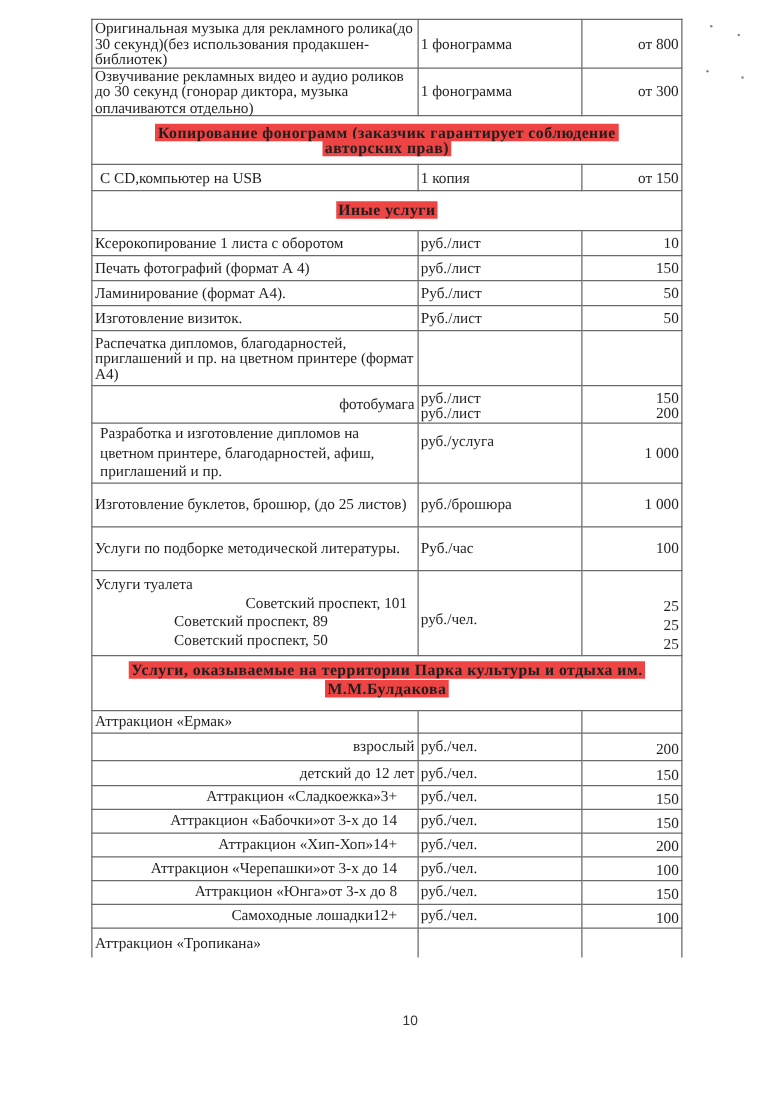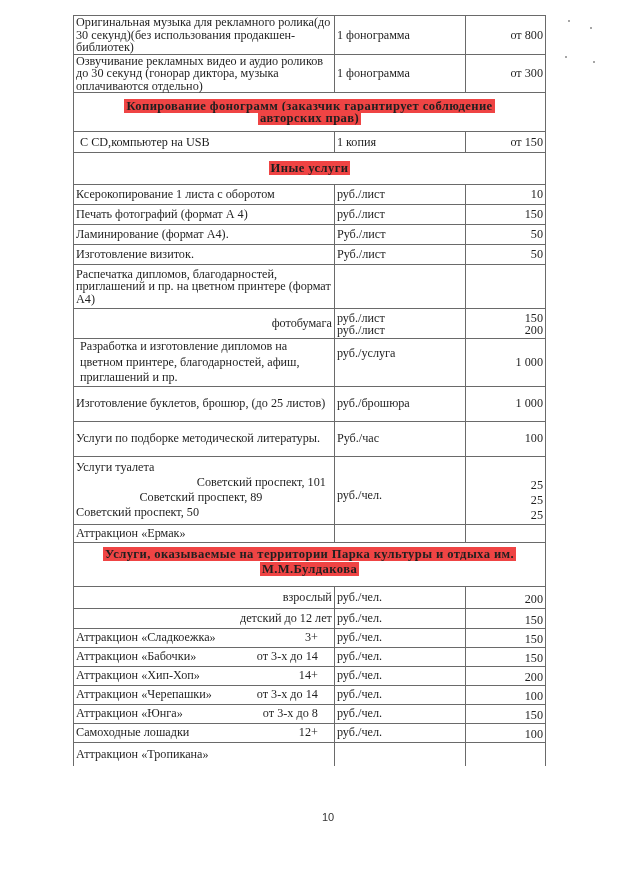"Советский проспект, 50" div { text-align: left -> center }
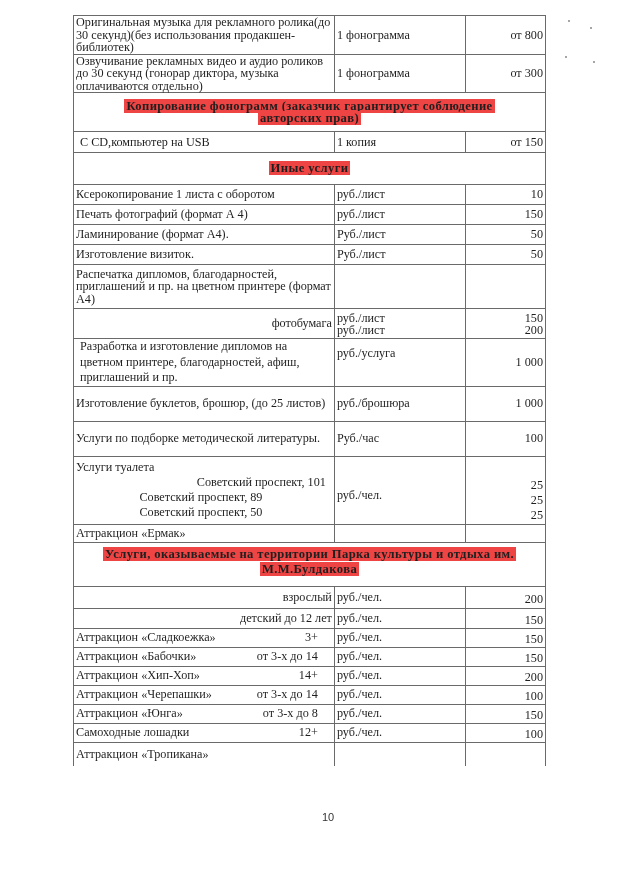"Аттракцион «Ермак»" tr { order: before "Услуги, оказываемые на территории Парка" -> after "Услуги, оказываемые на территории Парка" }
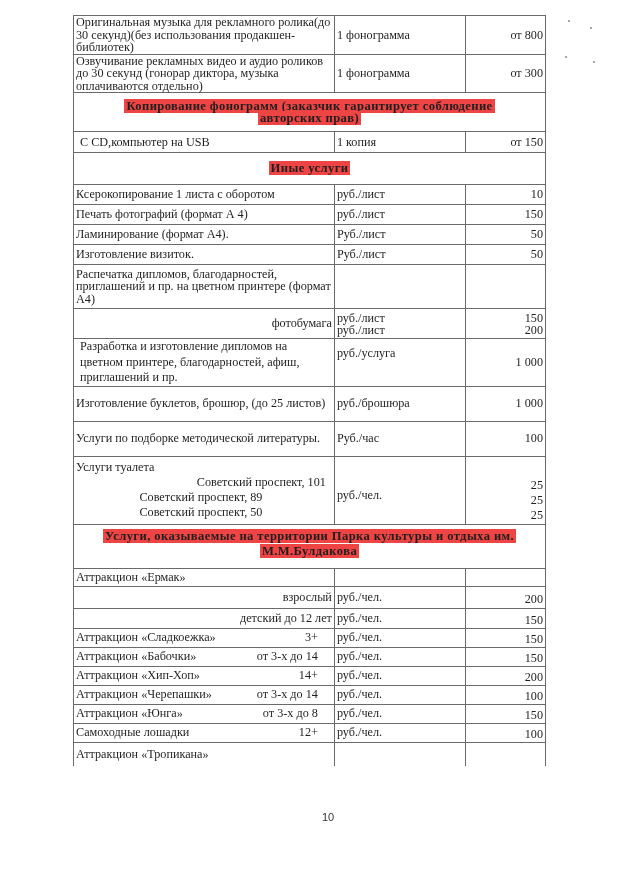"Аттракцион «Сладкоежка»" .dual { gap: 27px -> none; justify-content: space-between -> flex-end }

...

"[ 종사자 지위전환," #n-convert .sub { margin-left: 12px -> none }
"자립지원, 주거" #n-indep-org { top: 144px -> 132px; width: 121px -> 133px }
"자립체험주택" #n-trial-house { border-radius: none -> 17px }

--

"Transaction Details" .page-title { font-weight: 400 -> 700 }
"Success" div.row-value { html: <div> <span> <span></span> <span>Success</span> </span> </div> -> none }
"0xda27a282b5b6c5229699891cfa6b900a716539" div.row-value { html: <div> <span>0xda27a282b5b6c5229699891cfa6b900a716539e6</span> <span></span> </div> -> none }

Problem to work on ▸
Look above for the line with "margin-left: 12px ->" and the line with "border-radius: none ->". Retype those two lines and every line between them exactly, adding nothing.

Reply ▸
"[ 종사자 지위전환," #n-convert .sub { margin-left: 12px -> none }
"자립지원, 주거" #n-indep-org { top: 144px -> 132px; width: 121px -> 133px }
"자립체험주택" #n-trial-house { border-radius: none -> 17px }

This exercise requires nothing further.